One of the great things that the white world does not know, but I think I do know, is that black people are just like everybody else. One has used the myth of Negro and the myth of color to pretend and to assume that you are dealing essentially with something exotic, bizarre, and practically, according to human laws, unknown. Alas, that is not true. We are also mercenaries, dictators, murderers, liars—we are human, too. What is crucial here is that unless we can manage to establish some kind of dialogue between those people whom I pretend have paid for the American Dream, and those other people who have not achieved it, we will be in terrible trouble . . .

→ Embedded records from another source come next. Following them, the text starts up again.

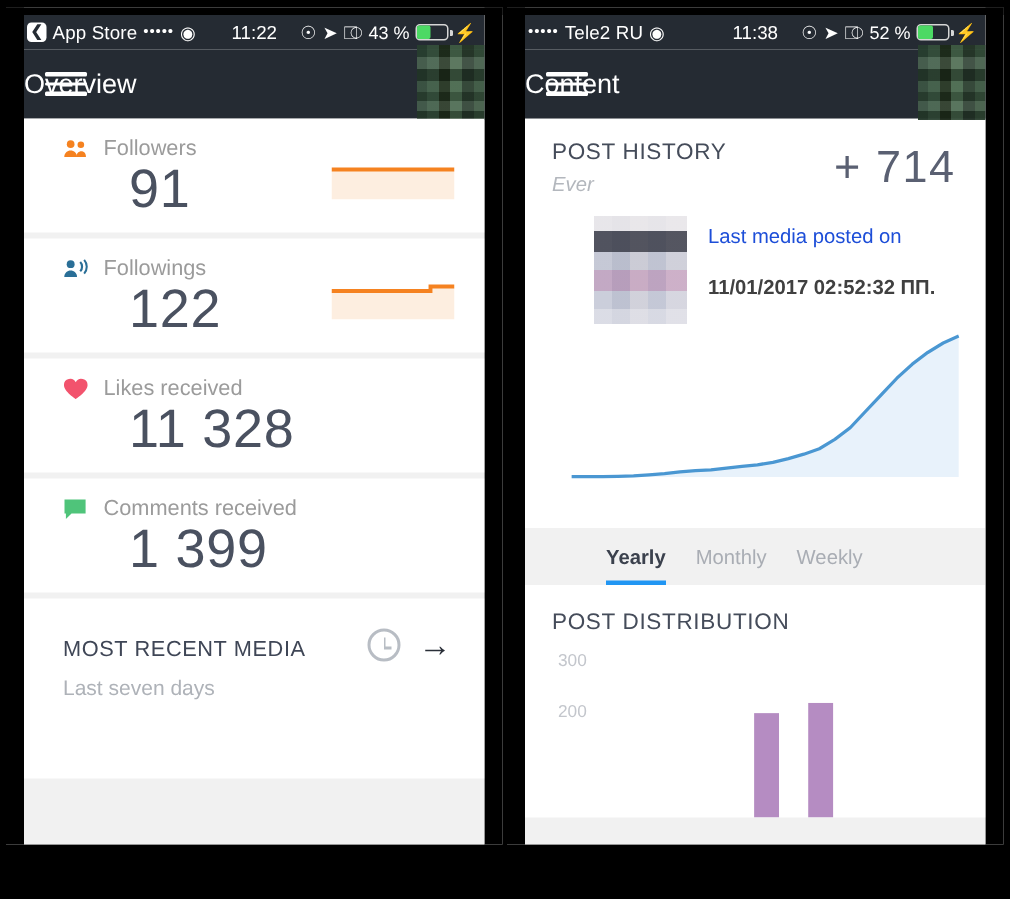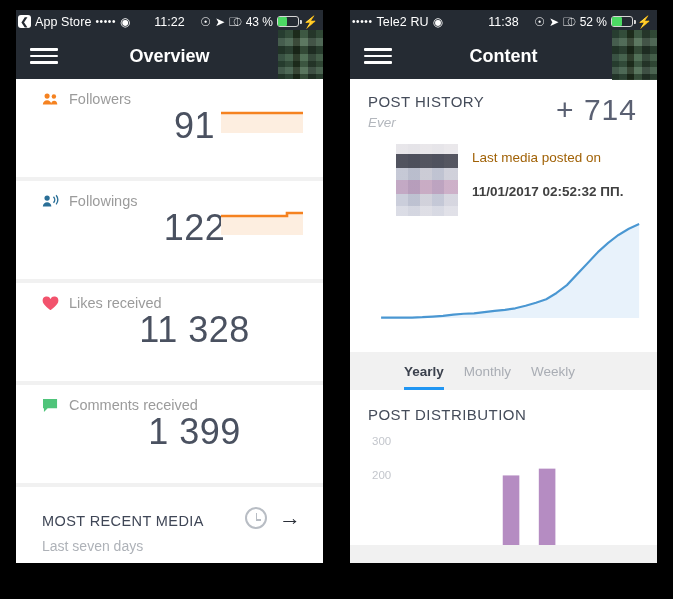"Overview" .nav-title { font-weight: bold -> normal; text-align: center -> none }
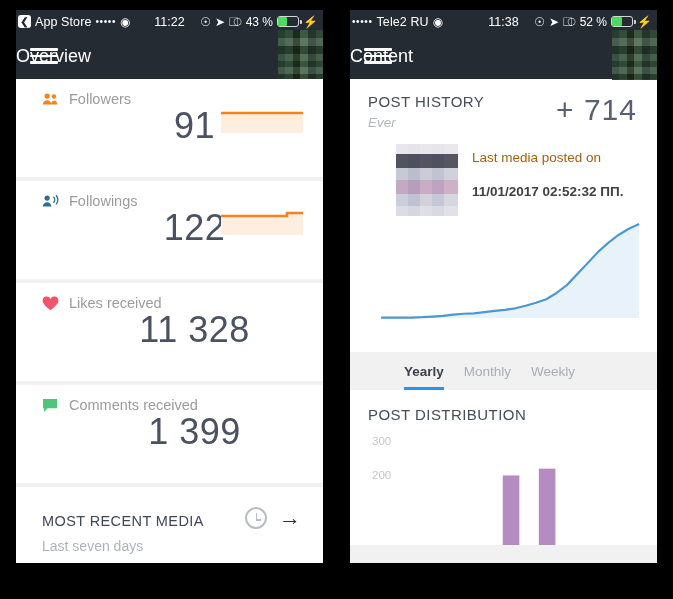"Followers" .stat-card { height: 98px -> 76px; text-align: center -> none }
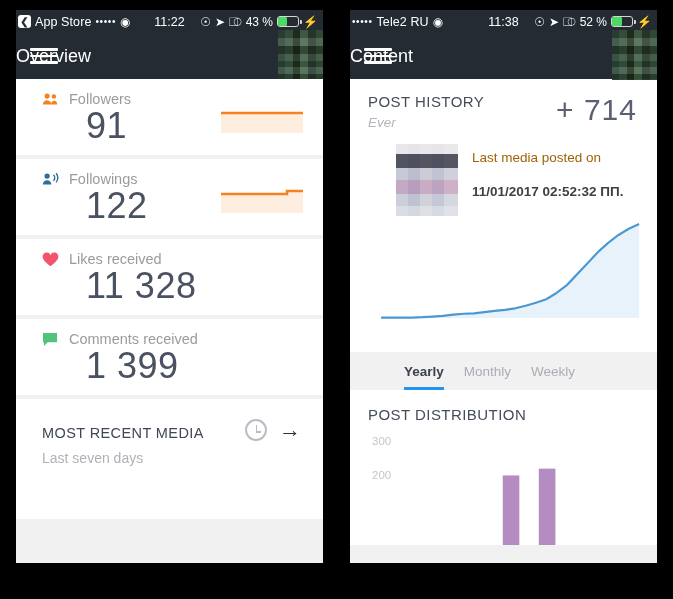"POST HISTORY" .ph-top { align-items: flex-start -> center }
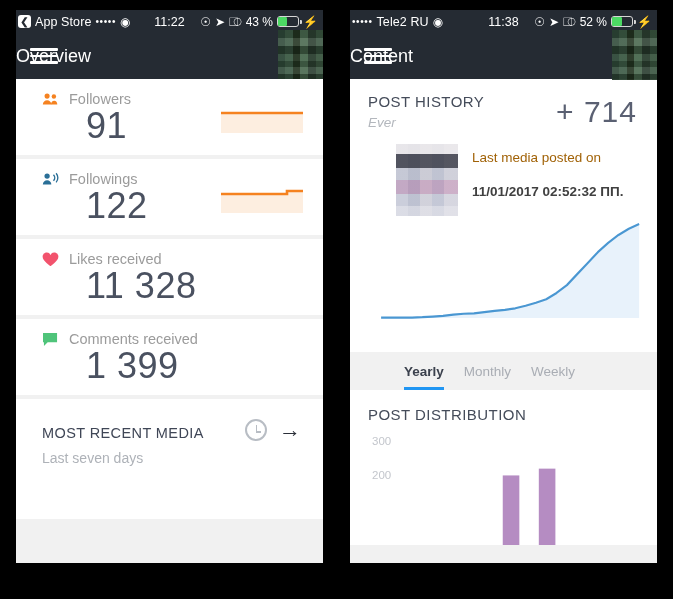"Last media posted on" .media-line1 { color: #a16207 -> #1d4ed8 }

It is a terrible thing for an entire people to surrender to the notion that one ninth of its population is beneath them. And, until that moment, until the moment comes, when we, the Americans, we the American people, are able to accept the fact that I have to accept, for example, that my ancestors are both white and black, that on that continent we are trying to forge a new identity for which we need each other, and that I am not a ward of America, I am not an object of missionary charity, I am one of the people who built the country. Until this moment, there is scarcely any hope for the American dream, because the people who are denied participation in it, by their very presence, will wreck it. And if that happens, it is a very grave moment for the West.” 14
With these prophetic words, Baldwin lays down the contours of the “conundrum” America faces today. And we must ask ourselves, in light of his words and in light of the last fifty years in which we have seen the election of a black president by a black and independent alliance and a broad reaction to it, what is the future of such an alliance? Is its ultimate power not simply as an electoral coalition, but as a bridge of empathies and interests between whites and blacks who have—each in different ways—been left behind, manipulated, hollowed out and abused by the dominant system? Could these Americans join together to transform an exploitative and divisive political and cultural system?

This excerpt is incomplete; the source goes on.